IIRC GNU's /bin/true also has massive performance advantage. I am not able to find it presently, but an old post tried to reverse engineer it, and turns out it does caching and whatnot to get something like 12 GBps throughput.
And yet you might still be right: If an empty file gets parsed and executed by the shell[1], the shell's initialization code might make things much slower than a small C program.
[1] Which is a valid assumption, as it's often the default (not sure if it's POSIX[2]), e.g. this gets clearly executed by my shell despite not having a shebang or anything else:
The real reason why things are fast in popular shells is because they implement most of coreutils as builtins. The /bin/true being empty file would prevent it from working when called with exec for example, so that's why we don't use empty files anymore.
From quick scan of v7 exec() implementation it seems that it has to be case as getxfile() would return ENOEXEC for files smaller than sizeof(u_exdata) (which is a.out header as C struct).
In case anyone's curious, in absence of a shebang (#!), Linux [1] returns an ENOEXEC to the execve syscall, after which the invoking program (the shell) handles the failure. Usually shells default to running the file as a shell script with itself as argv0.
This can lead to an interesting situation where a program will work if launched by a shell (or by another program that uses `execlp`), but will fail if it is launched with a different variant of `exec`. For example:
$ touch empty
$ chmod a+x empty
$ ./empty # Works
$ valgrind -q ./empty # Works
$ timeout 10s ./empty # Works
$ /usr/bin/time ./empty # Works
$ perl -e 'exec("./empty") or die' # Works
$ python -c 'import subprocess; subprocess.check_call("./empty", shell=True)' # Works
$ python -c 'import subprocess; subprocess.check_call("./empty")' # Fails
...
OSError: [Errno 8] Exec format error
$ ruby -e 'exec "./empty"' # Fails
-e:1:in `exec': Exec format error - ./empty (Errno::ENOEXEC)
from -e:1
$ strace ./empty # Fails
execve("./empty", ["./empty"], 0x7fff6639f3a0 /* 84 vars */) = -1 ENOEXEC (Exec format error)
strace: exec: Exec format error
+++ exited with 1 +++
It can be quite fun to track down why a program executes successfully and then later fails to execute, with no changes made to the program in between.
I knew this about the programming languages which wrap execution in a shell, but I never knew that execlp/execvp/execvpe handled ENOEXEC internally and wrapped the command in a shell too. TIL!
A fun consequence of this is that running a python script that doesn't have the shebang will mysteriously hang with a crosshair cursor until you click the mouse. When the shell encounters the first "import foo" line it tries to run ImageMagick's "import" utility which tries to take a screenshot of the selected window.

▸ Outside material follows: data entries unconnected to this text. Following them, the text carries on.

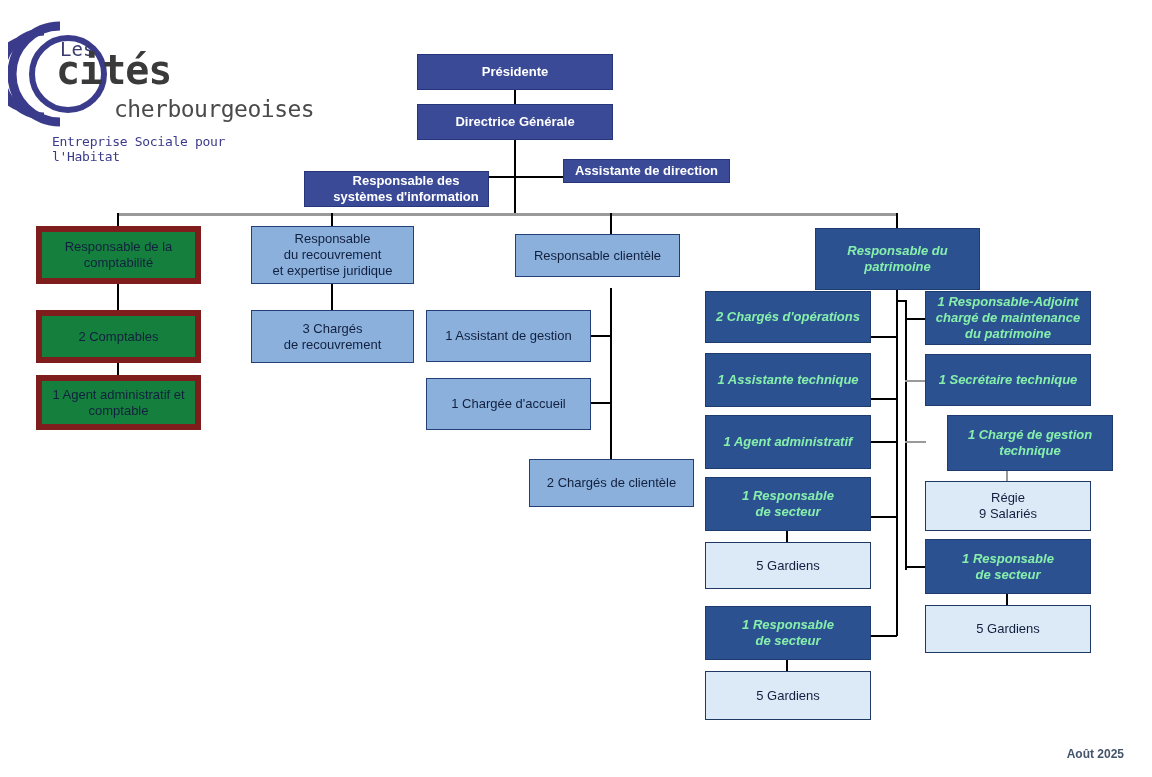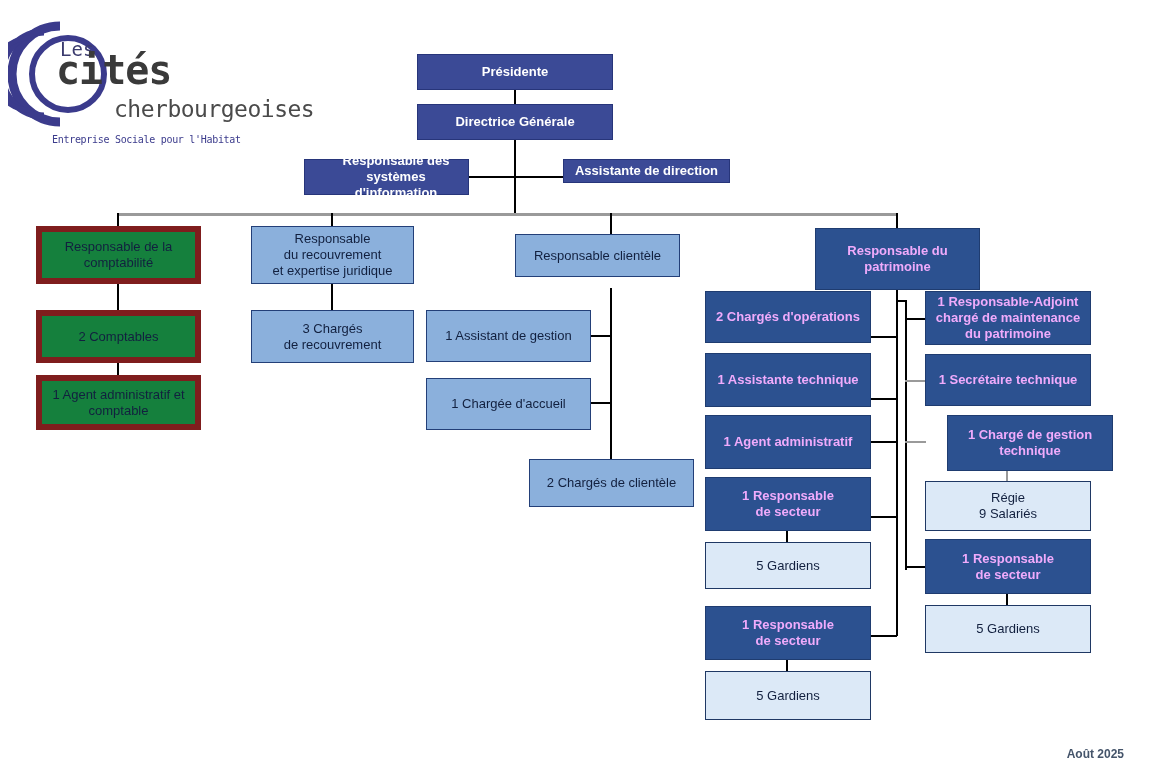"Entreprise Sociale pour l'Habitat" .logo-tagline { font-size: 10px -> 13px }
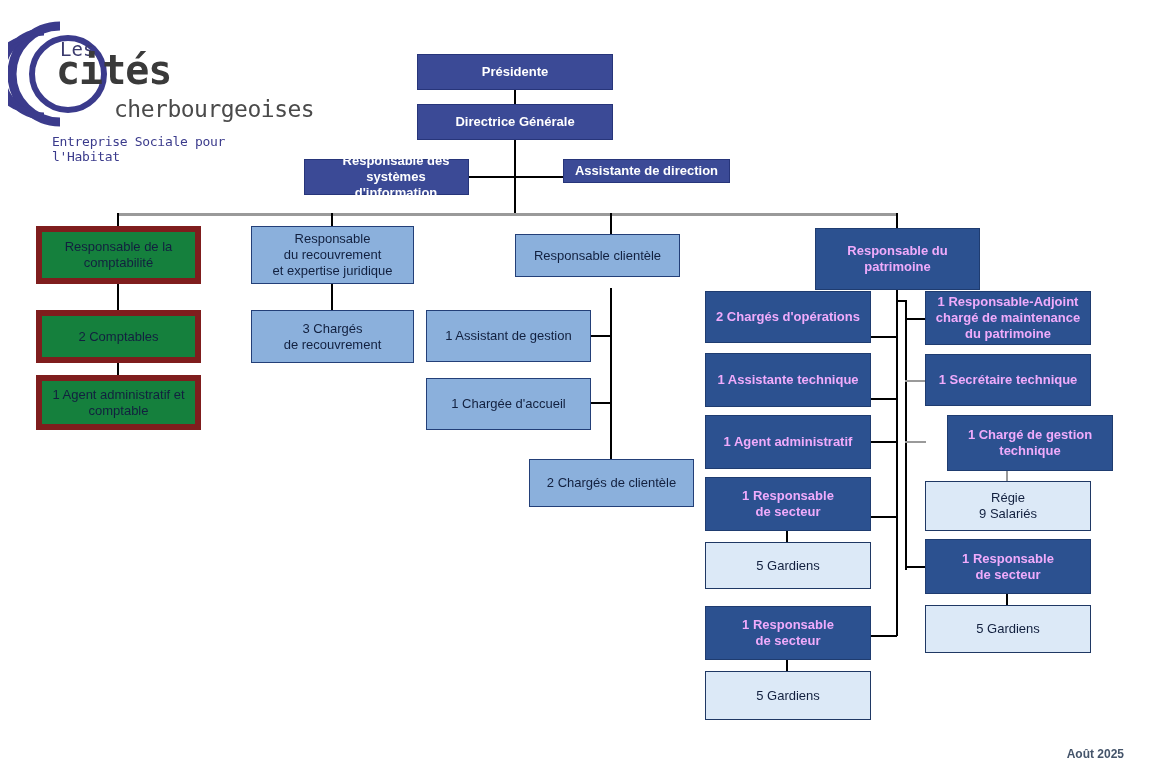"Responsable des" div.box { top: 159px -> 171px; width: 165px -> 185px }
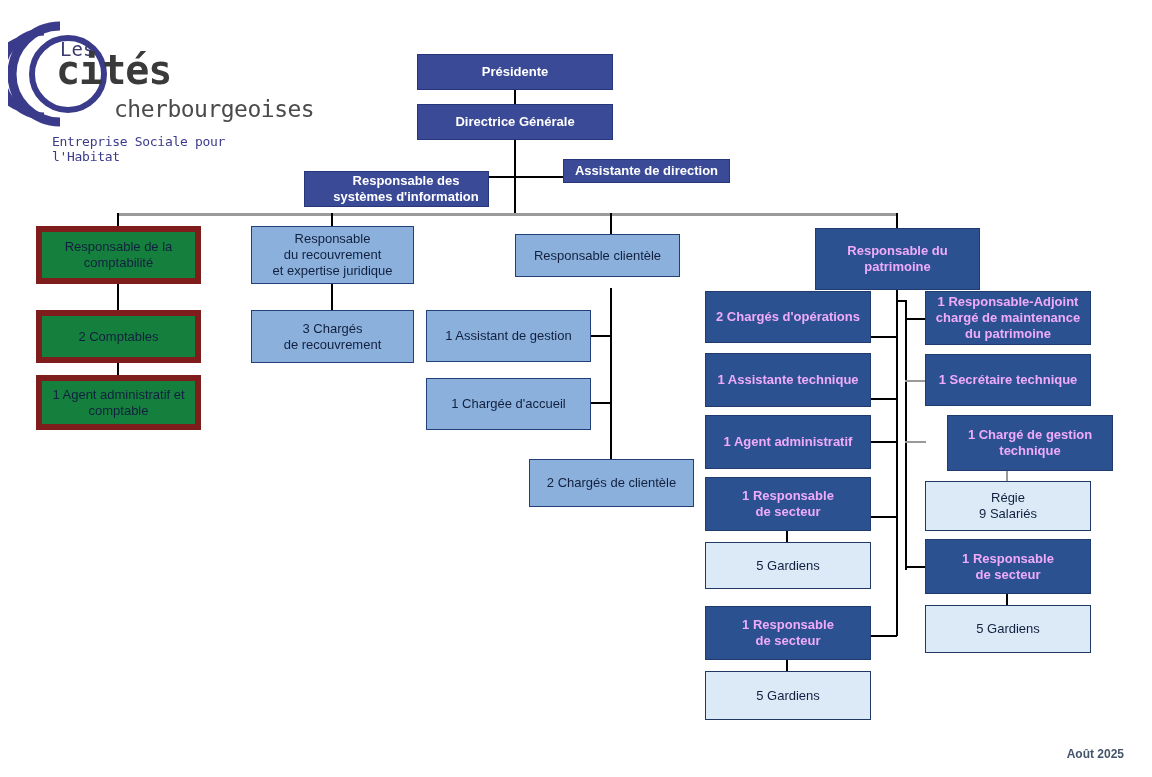"Responsable du" .box.navy { color: #f0abfc -> #86efac; font-style: none -> italic }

> If the execl() function fails due to an error equivalent to the [ENOEXEC] error defined in the System Interfaces volume of POSIX.1-2017, the shell shall execute a command equivalent to having a shell invoked with the pathname resulting from the search as its first operand, with any remaining arguments passed to the new shell, except that the value of "$0" in the new shell may be set to the command name. If the executable file is not a text file, the shell may bypass this command execution. In this case, it shall write an error message, and shall return an exit status of 126.
> A file that contains characters organized into zero or more lines. The lines do not contain NUL characters and none can exceed {LINE_MAX} bytes in length, including the <newline> character. Although POSIX.1-2017 does not distinguish between text files and binary files (see the ISO C standard), many utilities only produce predictable or meaningful output when operating on text files. The standard utilities that have such restrictions always specify "text files" in their STDIN or INPUT FILES sections.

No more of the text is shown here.